Simpson-Watt, modern dünyada teknolojinin giderek daha merkezi bir yer edindiğini kabul ediyor, ancak “gerçek” etkileşim eksikliğinin gençlerin sosyal kaygılarını artırabileceği konusunda uyarıyor. “Gençler, biriyle yüz yüze görüşmek yerine daha çok telefonla konuşmayı tercih ediyorlar.” diyor. Ayrıca, Simpson-Watt, gençlerin basit telefon görüşmelerinden bile kaçındığını gözlemliyor. “Örneğin, daha küçük yaştaki çocuklar, doktor randevusu almak için arama yapma konusunda daha çekingen olabiliyor; çünkü karşılarındaki kişiyi tanımadıkları için bu durum onları geriyor.” şeklinde açıklıyor.

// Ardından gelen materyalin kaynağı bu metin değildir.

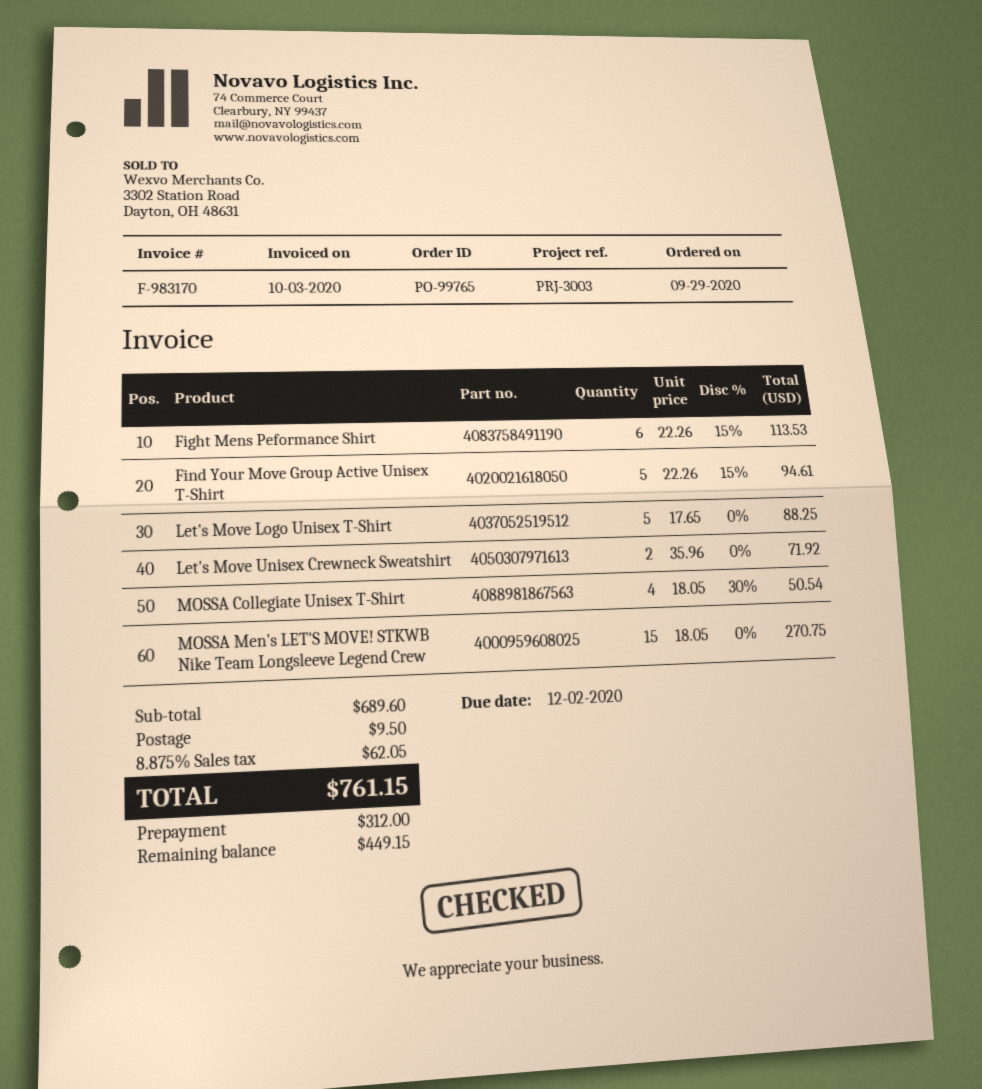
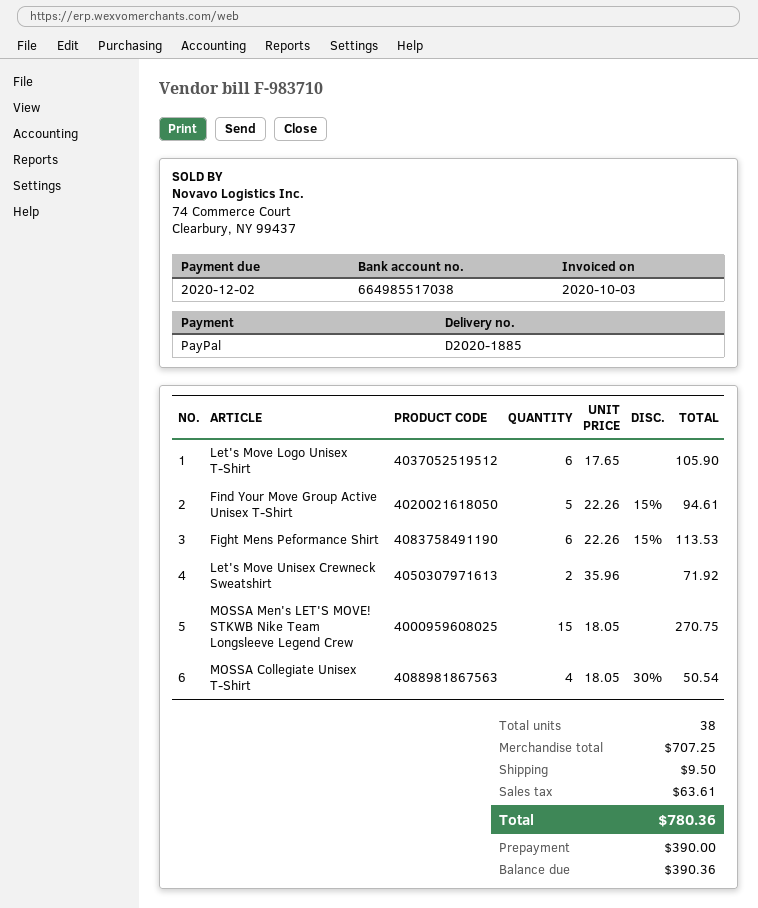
invoice number: F-983170 -> F-983710
Let's Move Logo Unisex T-Shirt: 5 x 17.65 = 88.25 -> 6 x 17.65 = 105.90
subtotal: 689.60 -> 707.25
tax: 62.05 -> 63.61
total: 761.15 -> 780.36
deposit: 312.00 -> 390.00
balance: 449.15 -> 390.36

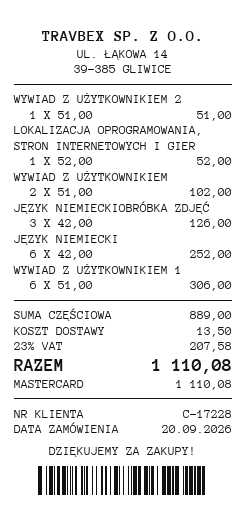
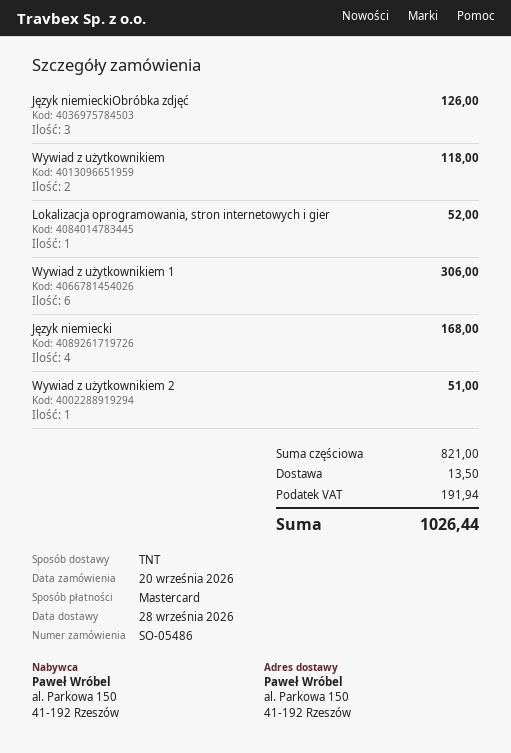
WYWIAD Z UŻYTKOWNIKIEM: 2 for 102.00 -> 2 for 118.00
JĘZYK NIEMIECKI: 6 for 252.00 -> 4 for 168.00
subtotal: 889.00 -> 821.00
tax: 207.58 -> 191.94
total: 1110.08 -> 1026.44

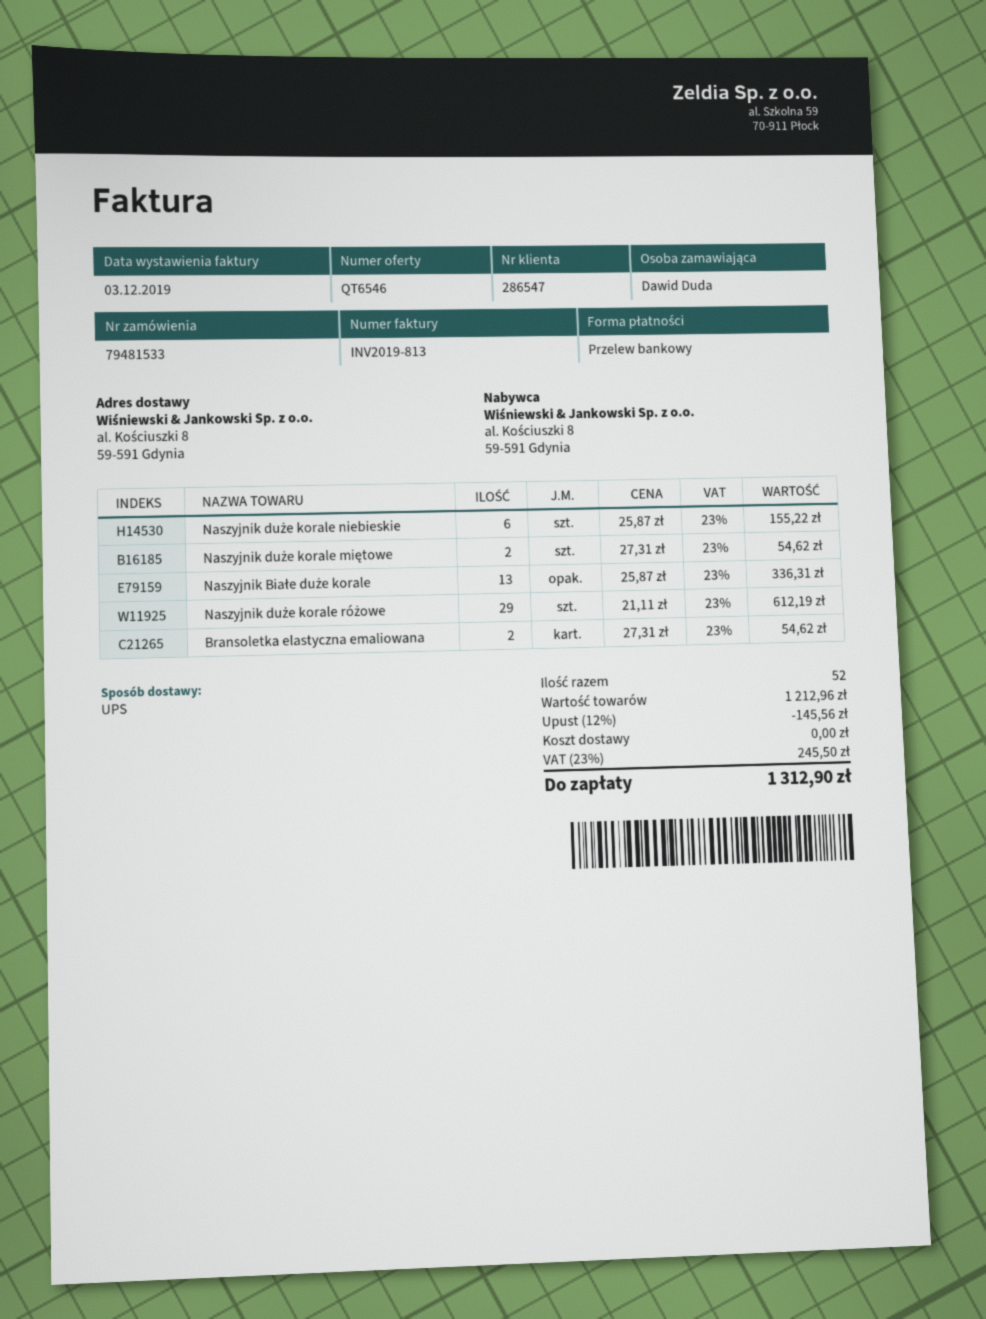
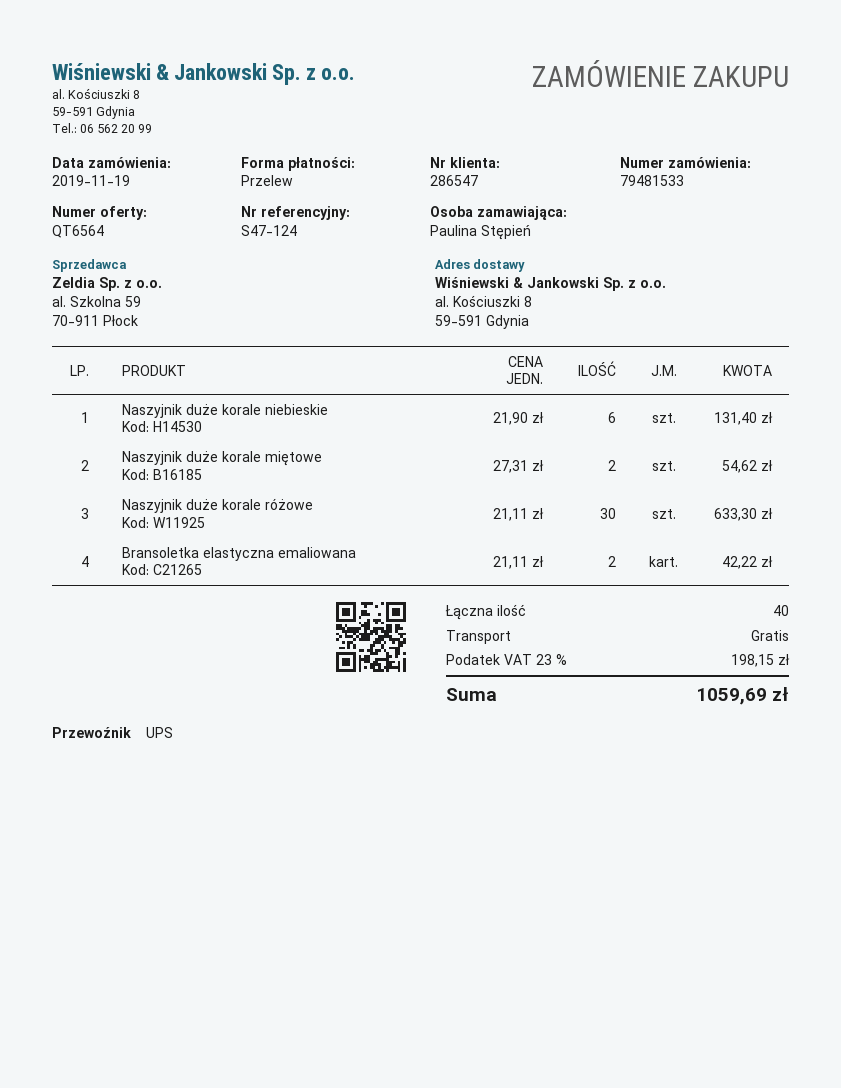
quote number: QT6546 -> QT6564
ordered by: Dawid Duda -> Paulina Stępień
Naszyjnik duże korale niebieskie: 6 x 25.87 = 155.22 -> 6 x 21.90 = 131.40
Naszyjnik Białe duże korale: 13 x 25.87 = 336.31 -> none
Naszyjnik duże korale różowe: 29 x 21.11 = 612.19 -> 30 x 21.11 = 633.30
Bransoletka elastyczna emaliowana: 2 x 27.31 = 54.62 -> 2 x 21.11 = 42.22
total quantity: 52 -> 40
discount: 12% = 145.56 -> none
tax: 23% = 245.50 -> 23% = 198.15
total: 1312.90 -> 1059.69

Gençler sesli not göndermekte, birden fazla kişiyle görüntülü sohbet ayarlamakta ve uygulamalar üzerinden neredeyse her şeyi sipariş etmekte oldukça başarılılar. Ancak, ergen çocuklarınızın çevrimdışıyken de doğal ve özgüvenli bir şekilde iletişim kurabilmelerini istemekte yalnız olmadığınızdan emin olabilirsiniz. Simpson-Watt’a göre, çocukları telefonla ve yüz yüze iletişim kurmaları yönünde teşvik etmek çok önemlidir. “Bugün sahip olduğumuz tüm teknolojiye rağmen, ister telefonda ister gerçek hayatta olsun, başkalarıyla iletişim kurmak hayati öneme sahiptir; çünkü iletişim, başkalarıyla daha kişisel bağlar oluşturmamıza ve bağlantı hissetmemize olanak tanır.” şeklinde tavsiyede bulunuyor.

Teknoloji yardımı olmadan iletişim kurmanın diğer bazı faydaları şunlardır:

  • Dinleme becerilerini geliştirmek

  • Metin veya sesli notlarla iletilemeyen sosyal ipuçlarını fark edebilmek

  • Ekran süresini sınırlamak

Dolayısıyla, görüntülü sohbetler ve sesli notlar eğlenceli ve popüler olsa da, çocuklarımızı geleneksel telefon görüşmelerine ve mümkün olduğu kadar yüz yüze iletişime teşvik etmek uzun vadede büyük katkılar sağlayabilir.